What to do if your relationship with food seems unmanageable or excessive?
Eating disorders are real, treatable medical illnesses and frequently coexist with other difficulties such as depression, anxiety and stress, low self esteem, substance misuse, and other self harming behaviour.
The most widely researched treatments for eating disorders are based on cognitive-behavioral procedures, however, many people do not respond well to cognitive-behavioral treatments alone.
Approaches that incorporate mindfulness practice, with a goal of increasing general psychological well-being and physiological and emotional self-regulation, are found to be particularly well-suited for those struggling with eating disorders.

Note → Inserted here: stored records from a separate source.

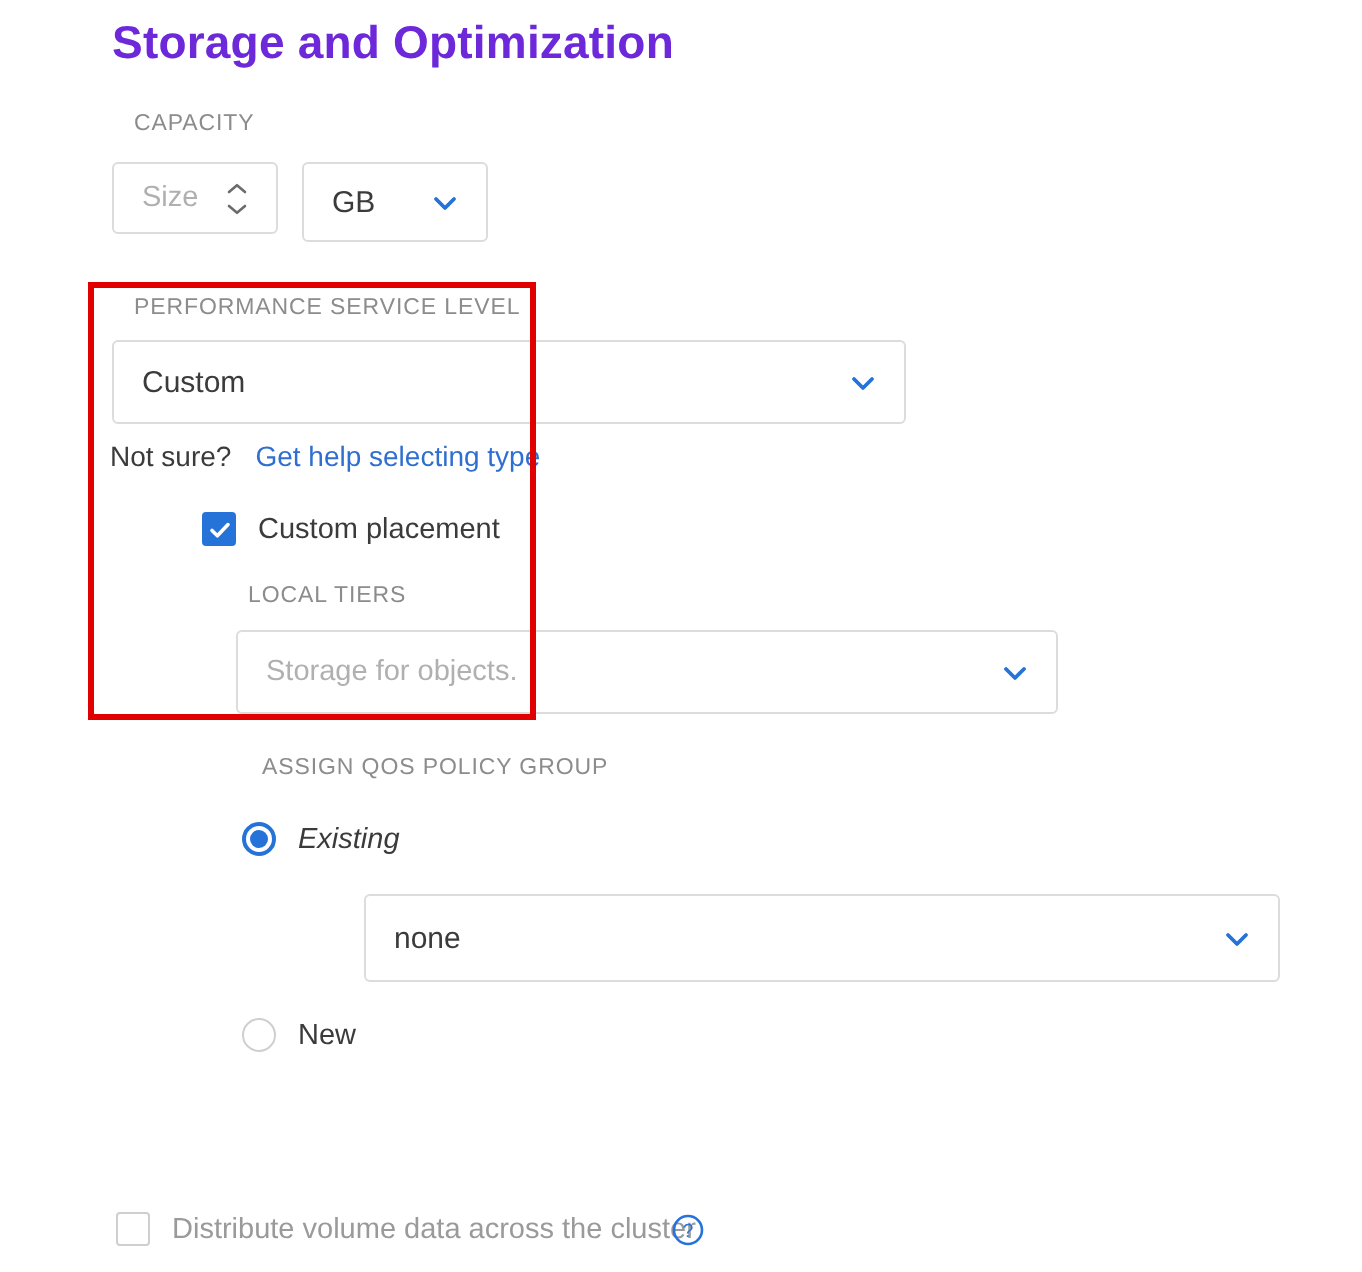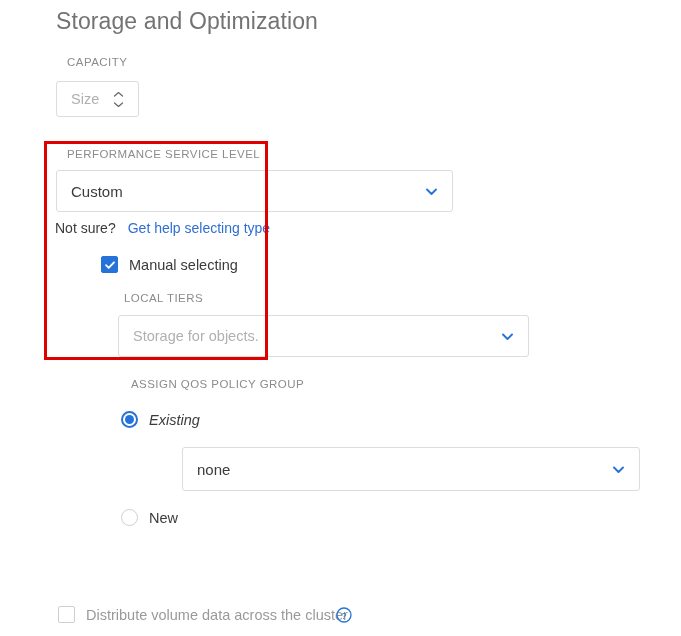--- a/index.html
+++ b/index.html
@@ -21,22 +21,22 @@
     position: relative;
     width: 681px;
     height: 636px;
   }
 
   .page-title {
     position: absolute;
     left: 56px;
     top: 8px;
     font-size: 23px;
-    font-weight: 400;
-    color: #737373;
+    font-weight: 700;
+    color: #6d28d9;
     letter-spacing: 0.1px;
   }
 
   .section-label {
     position: absolute;
     font-size: 11.5px;
     letter-spacing: 0.45px;
     color: #8c8c8c;
     text-transform: uppercase;
     font-weight: 400;
@@ -213,20 +213,28 @@
     <span class="spinner">
       <svg width="11" height="7" viewBox="0 0 11 7" fill="none" aria-hidden="true">
         <path d="M1.5 5 L5.5 1.6 L9.5 5" stroke="#6b6b6b" stroke-width="1.3" fill="none" stroke-linecap="round" stroke-linejoin="round"></path>
       </svg>
       <svg width="11" height="7" viewBox="0 0 11 7" fill="none" aria-hidden="true">
         <path d="M1.5 2 L5.5 5.4 L9.5 2" stroke="#6b6b6b" stroke-width="1.3" fill="none" stroke-linecap="round" stroke-linejoin="round"></path>
       </svg>
     </span>
   </div>
 
+  <div class="field" style="left:151px; top:81px; width:93px; height:40px;">
+    <span class="value">GB</span>
+    <span class="chevron">
+      <svg width="13" height="13" viewBox="0 0 13 13" fill="none" aria-hidden="true">
+        <path d="M2 4.5 L6.5 9 L11 4.5" stroke="#2573d9" stroke-width="1.9" fill="none" stroke-linecap="round" stroke-linejoin="round"></path>
+      </svg>
+    </span>
+  </div>
 
   <div class="section-label" style="left:56px; top:148px;">PERFORMANCE SERVICE LEVEL</div>
 
   <div class="field" style="left:56px; top:170px; width:397px; height:42px;">
     <span class="value">Custom</span>
     <span class="chevron">
       <svg width="13" height="13" viewBox="0 0 13 13" fill="none" aria-hidden="true">
         <path d="M2 4.5 L6.5 9 L11 4.5" stroke="#2573d9" stroke-width="1.9" fill="none" stroke-linecap="round" stroke-linejoin="round"></path>
       </svg>
     </span>
@@ -236,21 +244,21 @@
     <span class="muted-text">Not sure?</span>
     <span class="link">Get help selecting type</span>
   </div>
 
   <div class="cb-row" style="left:101px; top:256px;">
     <span class="checkbox checked">
       <svg width="12" height="12" viewBox="0 0 12 12" fill="none" aria-hidden="true">
         <path d="M2 6.2 L4.7 8.9 L10 3.3" stroke="#ffffff" stroke-width="1.8" fill="none" stroke-linecap="round" stroke-linejoin="round"></path>
       </svg>
     </span>
-    <span class="cb-label">Manual selecting</span>
+    <span class="cb-label">Custom placement</span>
   </div>
 
   <div class="section-label" style="left:113px; top:292px;">LOCAL TIERS</div>
 
   <div class="field" style="left:118px; top:315px; width:411px; height:42px;">
     <span class="placeholder">Storage for objects.</span>
     <span class="chevron">
       <svg width="13" height="13" viewBox="0 0 13 13" fill="none" aria-hidden="true">
         <path d="M2 4.5 L6.5 9 L11 4.5" stroke="#2573d9" stroke-width="1.9" fill="none" stroke-linecap="round" stroke-linejoin="round"></path>
       </svg>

Making choices about what and how we eat is such an ever-present part of daily life. If you have a history of trying multiple diets, of struggling with body image and self esteem, and difficulty in trusting your own judgement in regard to food and eating, a mindfulness-based approach to eating and body image offers a more permanent, enduring approach.
A mindfulness-based approach encourages the ability to simply observe feelings, behaviors and experiences without judgement, and with time, patience, and commitment to your own well-being, allows for the development of a wiser and more balanced relationship with your self, your body, and with food.